#### [Assigned task]
In the records below, find the line that contains "[19,68,86,89] 5:45 МСК" and the line that contains "[50,1146,599,1184] Shop RC", then retype exactly those two lines and every line between them.

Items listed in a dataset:
◇ ◇ ◇ ◇

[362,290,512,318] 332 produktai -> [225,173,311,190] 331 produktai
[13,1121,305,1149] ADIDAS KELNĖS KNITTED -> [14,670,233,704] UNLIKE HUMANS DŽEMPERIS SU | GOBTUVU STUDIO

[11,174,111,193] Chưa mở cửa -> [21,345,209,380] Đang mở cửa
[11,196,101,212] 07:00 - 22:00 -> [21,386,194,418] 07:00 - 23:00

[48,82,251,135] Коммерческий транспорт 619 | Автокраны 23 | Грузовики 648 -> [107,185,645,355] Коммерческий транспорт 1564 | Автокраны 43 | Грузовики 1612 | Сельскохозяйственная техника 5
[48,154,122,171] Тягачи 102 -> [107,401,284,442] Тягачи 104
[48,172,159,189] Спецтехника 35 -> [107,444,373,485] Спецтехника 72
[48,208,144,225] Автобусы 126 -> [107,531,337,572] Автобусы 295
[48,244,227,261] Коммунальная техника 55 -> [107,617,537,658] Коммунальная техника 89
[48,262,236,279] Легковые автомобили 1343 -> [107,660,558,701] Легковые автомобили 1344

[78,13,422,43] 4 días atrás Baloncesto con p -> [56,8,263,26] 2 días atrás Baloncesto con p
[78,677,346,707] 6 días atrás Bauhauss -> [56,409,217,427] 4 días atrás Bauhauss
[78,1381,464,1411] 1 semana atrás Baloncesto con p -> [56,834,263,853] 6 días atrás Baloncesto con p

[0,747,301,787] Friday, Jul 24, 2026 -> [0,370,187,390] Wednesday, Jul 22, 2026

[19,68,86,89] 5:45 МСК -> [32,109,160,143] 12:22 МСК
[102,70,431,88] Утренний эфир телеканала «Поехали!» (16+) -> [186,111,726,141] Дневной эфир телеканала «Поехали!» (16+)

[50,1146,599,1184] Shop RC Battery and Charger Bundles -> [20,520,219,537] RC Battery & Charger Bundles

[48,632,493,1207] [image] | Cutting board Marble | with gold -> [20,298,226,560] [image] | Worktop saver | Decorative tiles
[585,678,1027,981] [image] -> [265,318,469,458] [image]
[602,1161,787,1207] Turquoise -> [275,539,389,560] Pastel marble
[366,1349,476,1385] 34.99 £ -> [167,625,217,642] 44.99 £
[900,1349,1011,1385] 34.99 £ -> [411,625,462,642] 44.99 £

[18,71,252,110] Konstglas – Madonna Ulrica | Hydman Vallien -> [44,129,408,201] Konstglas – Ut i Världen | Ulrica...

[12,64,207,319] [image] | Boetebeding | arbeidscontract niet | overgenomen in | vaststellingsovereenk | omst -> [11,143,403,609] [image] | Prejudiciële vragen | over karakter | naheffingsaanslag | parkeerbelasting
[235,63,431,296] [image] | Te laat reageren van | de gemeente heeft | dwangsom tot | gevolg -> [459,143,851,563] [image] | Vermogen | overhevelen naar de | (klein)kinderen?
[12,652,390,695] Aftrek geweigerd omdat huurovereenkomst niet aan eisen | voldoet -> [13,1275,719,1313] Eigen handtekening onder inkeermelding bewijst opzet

◇ ◇ ◇ ◇

#### [Solved problem]
[19,68,86,89] 5:45 МСК -> [32,109,160,143] 12:22 МСК
[102,70,431,88] Утренний эфир телеканала «Поехали!» (16+) -> [186,111,726,141] Дневной эфир телеканала «Поехали!» (16+)

[50,1146,599,1184] Shop RC Battery and Charger Bundles -> [20,520,219,537] RC Battery & Charger Bundles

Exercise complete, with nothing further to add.